WORK TASK: Write out the line that contains "Also, when a", then every following line to the end of the records below, with no other lines and no changes.
====== PROVIDED RECORDS
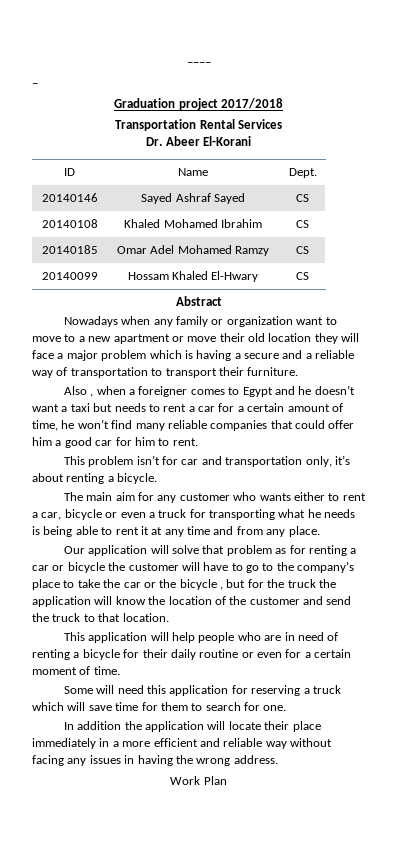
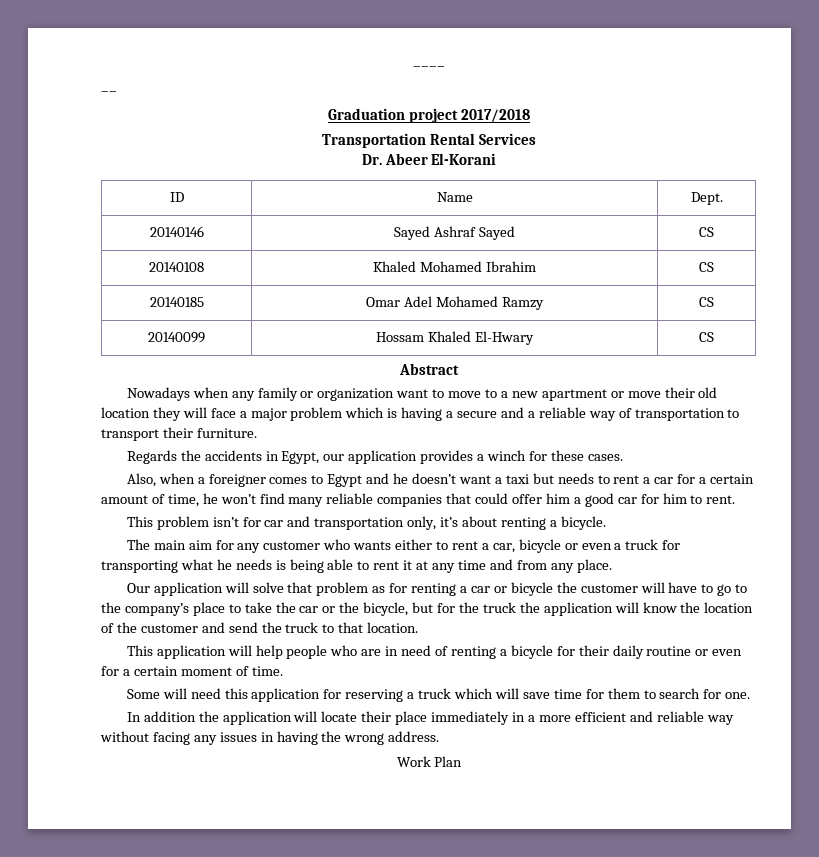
- –
+ ––
- Also , when a foreigner comes to Egypt and he doesn’t want a taxi but needs to rent a car for a certain amount of time, he won’t find many reliable companies that could offer him a good car for him to rent.
+ Regards the accidents in Egypt, our application provides a winch for these cases.
+ Also, when a foreigner comes to Egypt and he doesn’t want a taxi but needs to rent a car for a certain amount of time, he won’t find many reliable companies that could offer him a good car for him to rent.
- Our application will solve that problem as for renting a car or bicycle the customer will have to go to the company’s place to take the car or the bicycle , but for the truck the application will know the location of the customer and send the truck to that location.
+ Our application will solve that problem as for renting a car or bicycle the customer will have to go to the company’s place to take the car or the bicycle, but for the truck the application will know the location of the customer and send the truck to that location.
============
ANSWER SECTION:
+ Also, when a foreigner comes to Egypt and he doesn’t want a taxi but needs to rent a car for a certain amount of time, he won’t find many reliable companies that could offer him a good car for him to rent.
- Our application will solve that problem as for renting a car or bicycle the customer will have to go to the company’s place to take the car or the bicycle , but for the truck the application will know the location of the customer and send the truck to that location.
+ Our application will solve that problem as for renting a car or bicycle the customer will have to go to the company’s place to take the car or the bicycle, but for the truck the application will know the location of the customer and send the truck to that location.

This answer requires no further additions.